Chapter 2 - Probability
Practice: 2.5, 2.7, 2.19, 2.29, 2.43 Graded: 2.6, 2.8, 2.20, 2.30, 2.38, 2.44
2.6 Dice rolls. If you roll a pair of fair dice, what is the probability of (a) getting a sum of 1? (b) getting a sum of 5? (c) getting a sum of 12?
a. 0. Lowest possible sum is 1+1 = 2
b. Possible combinations that add up to 5: {4,1},{1,4},{2,3},{3,2},
# different outcomes from 2 fair dice rolls
6 * 6
## [1] 36
# convert to probability
4/(6*6)
## [1] 0.1111111
c. Possible combinations that add up to 12: {6,6}.
1/(6*6)
## [1] 0.02777778
2.8 Poverty and language. The American Community Survey is an ongoing survey that provides data every year to give communities the current information they need to plan investments and services. The 2010 American Community Survey estimates that 14.6% of Americans live below the poverty line, 20.7% speak a language other than English (foreign language) at home, and 4.2% fall into both categories.
a. Are living below the poverty line and speaking a foreign language at home disjoint?
Nope - people can fall into both categories.
b. Draw a Venn diagram summarizing the variables and their associated probabilities.
What percent of Americans live below the poverty line and only speak English at home?
Trying in R:
#Venn Diagram help: https://cran.r-project.org/web/packages/VennDiagram/VennDiagram.pdf
library(VennDiagram)
## Loading required package: grid
## Loading required package: futile.logger
venn.plot <- draw.pairwise.venn(.146,.207,.042, c("Poverty","Foreign Language"),fill = c("red", "blue"));
grid.draw(venn.plot)
c. What percent of Americans live below the poverty line and only speak English at home?

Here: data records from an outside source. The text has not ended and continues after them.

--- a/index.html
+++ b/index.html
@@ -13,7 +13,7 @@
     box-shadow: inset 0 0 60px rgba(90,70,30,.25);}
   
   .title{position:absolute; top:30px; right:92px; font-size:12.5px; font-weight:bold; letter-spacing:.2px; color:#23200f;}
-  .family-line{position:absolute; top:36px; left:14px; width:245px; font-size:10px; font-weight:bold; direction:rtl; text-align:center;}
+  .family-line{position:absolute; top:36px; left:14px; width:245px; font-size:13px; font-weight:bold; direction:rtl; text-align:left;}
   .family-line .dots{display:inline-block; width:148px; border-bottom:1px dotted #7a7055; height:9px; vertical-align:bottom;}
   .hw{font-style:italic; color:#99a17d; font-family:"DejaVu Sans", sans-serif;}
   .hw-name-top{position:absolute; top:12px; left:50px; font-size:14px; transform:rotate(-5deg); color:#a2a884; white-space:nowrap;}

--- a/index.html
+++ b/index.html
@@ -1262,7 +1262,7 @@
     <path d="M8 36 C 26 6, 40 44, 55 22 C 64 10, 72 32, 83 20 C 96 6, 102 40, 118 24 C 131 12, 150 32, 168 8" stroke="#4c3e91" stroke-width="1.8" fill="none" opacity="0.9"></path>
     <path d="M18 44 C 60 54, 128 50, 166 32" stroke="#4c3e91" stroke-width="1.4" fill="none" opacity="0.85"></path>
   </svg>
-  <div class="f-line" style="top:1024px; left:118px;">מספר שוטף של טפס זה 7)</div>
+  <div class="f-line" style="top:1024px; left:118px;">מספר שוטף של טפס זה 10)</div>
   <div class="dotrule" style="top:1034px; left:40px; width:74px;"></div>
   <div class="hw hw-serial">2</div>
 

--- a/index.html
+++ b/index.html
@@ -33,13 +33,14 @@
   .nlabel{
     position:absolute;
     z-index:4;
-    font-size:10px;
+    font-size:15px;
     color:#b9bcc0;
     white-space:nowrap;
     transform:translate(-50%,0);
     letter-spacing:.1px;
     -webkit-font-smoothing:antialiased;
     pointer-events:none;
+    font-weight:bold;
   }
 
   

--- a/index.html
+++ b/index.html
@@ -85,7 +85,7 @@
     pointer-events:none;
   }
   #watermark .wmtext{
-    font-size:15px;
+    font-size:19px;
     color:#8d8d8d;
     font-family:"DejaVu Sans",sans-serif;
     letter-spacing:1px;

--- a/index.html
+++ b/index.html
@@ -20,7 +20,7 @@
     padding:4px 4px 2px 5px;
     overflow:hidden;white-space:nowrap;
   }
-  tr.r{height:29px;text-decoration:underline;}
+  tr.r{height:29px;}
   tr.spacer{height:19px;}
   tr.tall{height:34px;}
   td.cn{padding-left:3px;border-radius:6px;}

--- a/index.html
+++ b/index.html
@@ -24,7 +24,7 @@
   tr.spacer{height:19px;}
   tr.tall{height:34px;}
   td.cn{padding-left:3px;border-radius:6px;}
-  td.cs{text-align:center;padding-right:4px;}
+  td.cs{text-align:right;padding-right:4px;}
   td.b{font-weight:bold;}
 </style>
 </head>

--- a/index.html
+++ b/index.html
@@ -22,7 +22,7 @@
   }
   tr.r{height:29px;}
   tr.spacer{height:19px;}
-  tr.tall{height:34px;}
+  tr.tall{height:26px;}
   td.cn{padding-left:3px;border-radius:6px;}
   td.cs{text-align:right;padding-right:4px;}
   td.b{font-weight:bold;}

#Total below povery line - both poverty and foreign language at home
.146 - .042
## [1] 0.104
d. What percent of Americans live below the poverty line or speak a foreign language at home?
#P(poverty) + P(foreign language) - P(both)
.146 + .207 - .042
## [1] 0.311
e. What percent of Americans live above the poverty line and only speak English at home?
#1 - (P(poverty OR foreign language))
1- (.146 + .207 - .042)
## [1] 0.689
f. Is the event that someone lives below the poverty line independent of the event that the person speaks a foreign language at home?
#If independent, P(poverty) * P(foreign language) = known P(both)
.146 * .207
## [1] 0.030222
No not independent becuase .030 is different than .042, the known both. In other words, those that speak a foreign language at home are slightly more likely to experience poverty.
2.20
Assortative mating. Assortative mating is a nonrandom mating pattern where individuals with similar genotypes and/or phenotypes mate with one another more frequently than what would be expected under a random mating pattern. Researchers studying this topic collected data on eye colors of 204 Scandinavian men and their female partners. The table below summarizes the results. For simplicity, we only include heterosexual relationships in this exercise.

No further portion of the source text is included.